Should Apes Get Human Rights?
From the Spain Herald, Tuesday April 26, 2006.
Socialists: Give apes human rights
The Spanish Socialist Party will introduce a bill in the Congress of Deputies calling for "the immediate inclusion of (simians) in the category of persons, and that they be given the moral and legal protection that currently are only enjoyed by human beings." The PSOE's justification is that humans share 98.4% of our genes with chimpanzees, 97.7% with gorillas, and 96.4% with orangutans.
The party will announce its Great Ape Project at a press conference tomorrow. An organization with the same name is seeking a UN declaration on simian rights which would defend ape interests "the same as those of minors and the mentally handicapped of our species."
According to the Project, "Today only members of the species Homo sapiens are considered part of the community of equals. The chimpanzee, the gorilla, and the orangutan are our species's closest relatives. They possess sufficient mental faculties and emotional life to justify their inclusion in the community of equals."
Though I don’t have any further details yet about this Spanish legislative act, I wonder what my visitors might think about the rationale for giving the simians such rights based on virtual genetic similarity and their "mental faculties and emotional life." ..Maurice.



7 Comments:
It seems obvious to me that chimpanzees should have precisely 98.4% of the rights humans have, gorillas 97.7%, and orangutans 96.4%. But we can't, in good conscience, stop there. Since we have significant genetic relations to all known organisms, ... well, you get the idea.
Look, even if we owe to all life forms to treat them respectfully, these genetic arguments are just plain stupid.
During this time when humans are having to struggle for the sake of human dignity, this is not only silly - it's an outright affront.
I don't believe that we're seeing the whole picture ... I think this is going somewhere else.
They are far more likely to use this argument to disinclude "minors and the mentally handicapped of our species" than they are to add the simian group.
At face value, it's ridiculous to an extreme, and as a lead in to something else, it's offensive.
In any case, I have to hope that a bit of common sense prevails ... however uncommon it seems to have become.
You have got to be kidding me? I believe the resemblance to those primates are noteworthy; however, they are still not human. They're genomic sequence is over 90% similar to ours; yet they are not 100% human. Every percent weighs into the humanhood of these primates. If a human embryo had a gene removed leaving it only 98% human - and let's say this percentile lead the embryo to develop with a human likeness - well now we have a problem on our hands. If it walks like a human, talks like human, does it make it human?
Love the post
I'm a WordPress blogger now:
http://biomedstudent.wordpress.com
Dear Doctor Bernstein,
If any of your fellow bloggers are seriously interested in this subject, I want to recommend two interesting books:
1) The Lives of Animals by J. M. Coetzee, the great South African novelist, which is actually a meditation on the meaning of rights, and
2) Kafka's "Report to an Academy," a fictive lecture given by an ape to an audience of scholars.
Both contain much food for thought.
David A. Buehler, PhD
Providence College
I find it striking that the 3 substantive objections above are all predicated upon a completely ungrounded assumption of human exceptionalism - that what's wrong with the idea of rights for non-humans is that it encompasses rights for non-humans. It takes something more than that to make an argument.

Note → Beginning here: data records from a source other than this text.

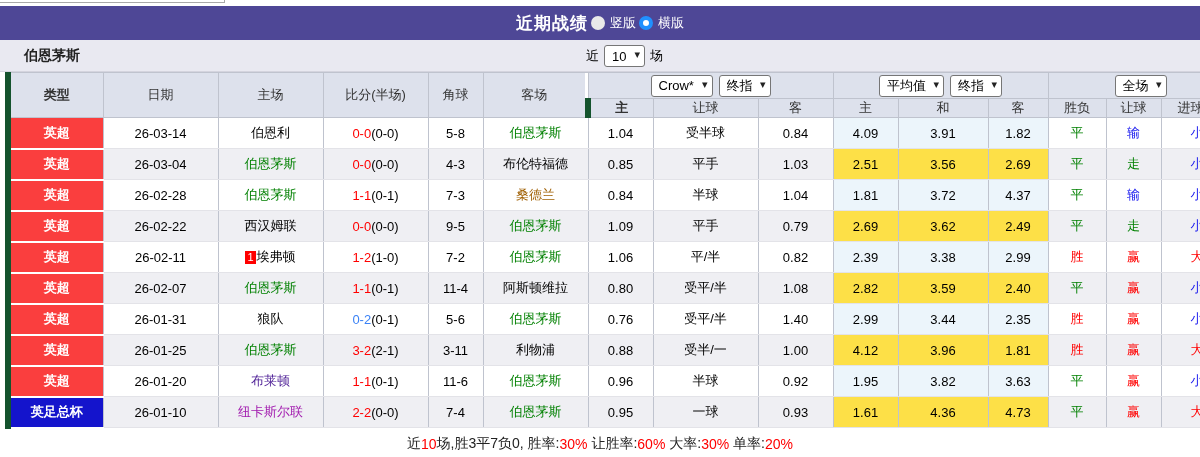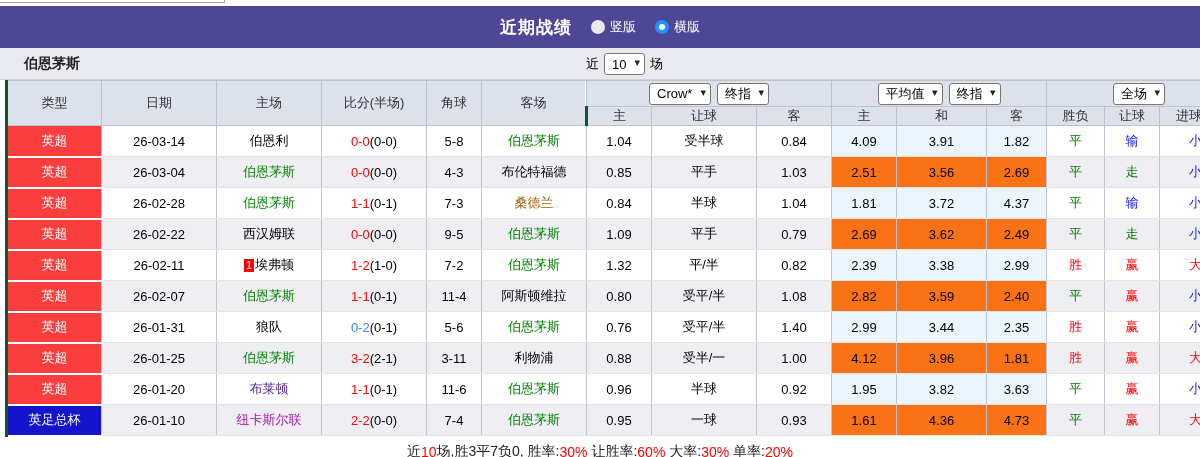--- a/index.html
+++ b/index.html
@@ -10,8 +10,8 @@
   .strip-line { position: absolute; left: 0; top: 0; width: 225px; height: 3px;
                 border-bottom: 1px solid #a9a9a9; border-right: 1px solid #a9a9a9; }
 
-  .title-bar { height: 42px; background: #4e4796; display: flex; align-items: center;
-               justify-content: center; gap: 19px; color: #fff; }
+  .title-bar { height: 34px; background: #4e4796; display: flex; align-items: center;
+               justify-content: center; gap: 3px; color: #fff; }
   .title-bar .title { font-size: 17px; font-weight: bold; letter-spacing: 1px; }
   .radio-opt { display: inline-flex; align-items: center; gap: 5px; font-size: 13px; cursor: pointer; }
   .radio { width: 14px; height: 14px; border-radius: 50%; background: #e9e9e9; display: inline-block; }

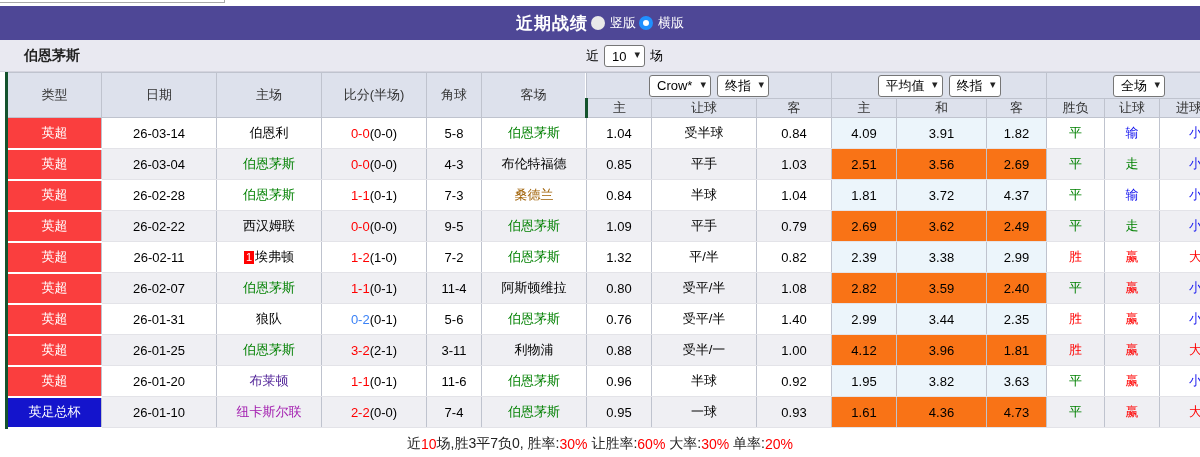--- a/index.html
+++ b/index.html
@@ -43,7 +43,7 @@
   tr.hrow2 th { height: 18px; font-size: 13px; }
   th.merged { height: 44px; }
   td { height: 31px; color: #000; }
-  td:first-child, th:first-child { border-left: 3px solid #14532d; }
+  td:first-child, th:first-child { border-left: 6px solid #14532d; font-weight: bold; }
   tr.odd td { background: #fff; }
   tr.even td { background: #efeff3; }
   tr.odd td.avg { background: #ecf5fb; }

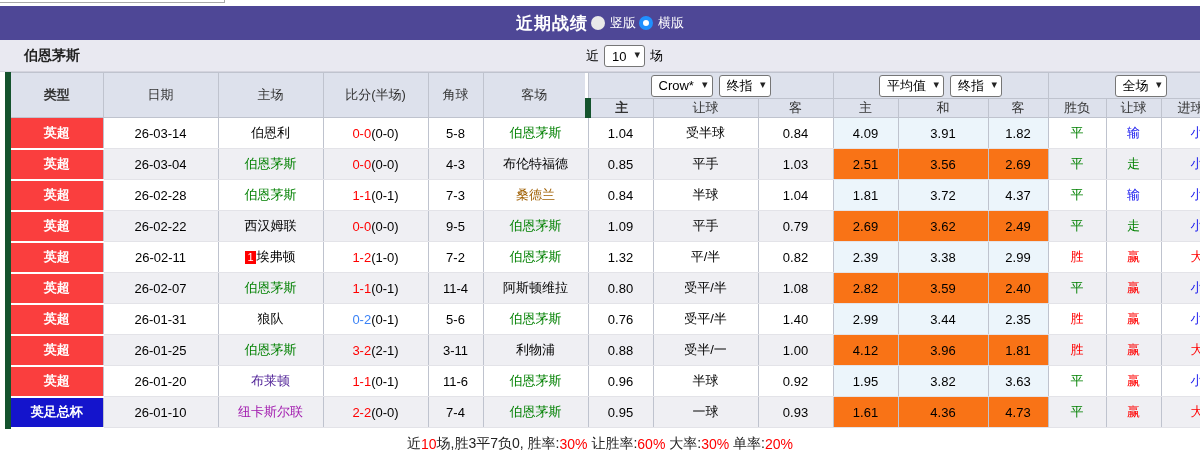--- a/index.html
+++ b/index.html
@@ -47,7 +47,7 @@
   tr.odd td { background: #fff; }
   tr.even td { background: #efeff3; }
   tr.odd td.avg { background: #ecf5fb; }
-  tr.even td.avg { background: #f97316; }
+  tr.even td.avg { background: #fde047; }
   td.league { color: #fff; border-bottom: 2px solid #fff; }
   .rc { display: inline-block; background: #f00; color: #fff; font-size: 11px; line-height: 13px;
         padding: 0 2px; margin-right: 1px; }

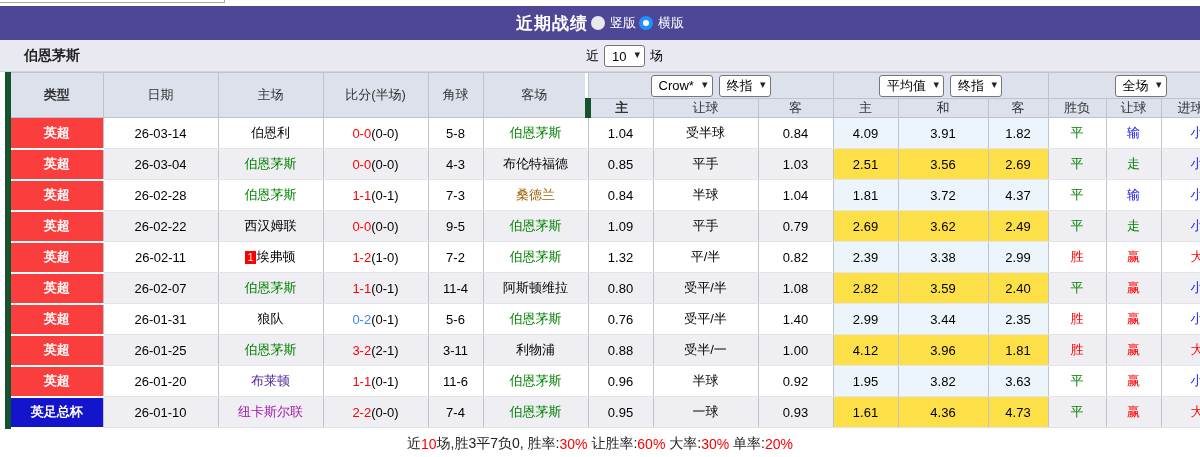--- a/index.html
+++ b/index.html
@@ -222,7 +222,7 @@
             <td><span style="color:#ff0000">1-2</span>(1-0)</td>
             <td>7-2</td>
             <td style="color:#008000">伯恩茅斯</td>
-            <td>1.32</td>
+            <td>1.06</td>
             <td>平/半</td>
             <td>0.82</td>
             <td class="avg">2.39</td>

The claim of personhood for apes advanced by the PSOE - a claim about which I am highly skeptical, but, I hope, for reasons more coherent than those given above - whether it is right or wrong is at least grounded upon factual claims that have some prima facie moral relevance. Namely, it is asserted that apes putatively possess sophisticated mental faculties similar to those of other, undisputed persons, and that they are closely related, genetically and presumably functionally, to other, undisputed persons. Those arguments are defeasible - specifically, by proving that apes do not possess the morally relevant attributes of personhood - but only by actually engaging them on factual grounds. A mere (implicit) assertion that only humans are persons is both arbitrary and dubious.
My comment above is one of 3 objections that Kevin claims are "predicated upon a completely ungrounded assumption of human exceptionalism." Well, Kevin, speaking of arbitrary and dubious assertions... that's a completely ungrounded claim on your part. I only objected to the appeal to crude measures of genetic relatedness as a reason (i.e., justification) for attributing moral rights to non-humans.
I actually believe that we humans, the only moral agents of whom I am aware (please note the "personal" form, i.e., 'whom' rather than 'which'), do have moral obligations to our non-human relatives. In other words, I think we have moral obligations to a huge range of organisms even if they don't qualify as persons. Indeed, I see the fixation on personhood as symptomatic of a very confused, unreflective human exceptionalism, which additionally ignores the crucial difference between moral considerability and moral accountability.
I Think it's great that they will get human rights. I hope it will happen. But I think that chimpanzees, gorillas, and orangutans should be able to go to school, and get a job, and get to go to church.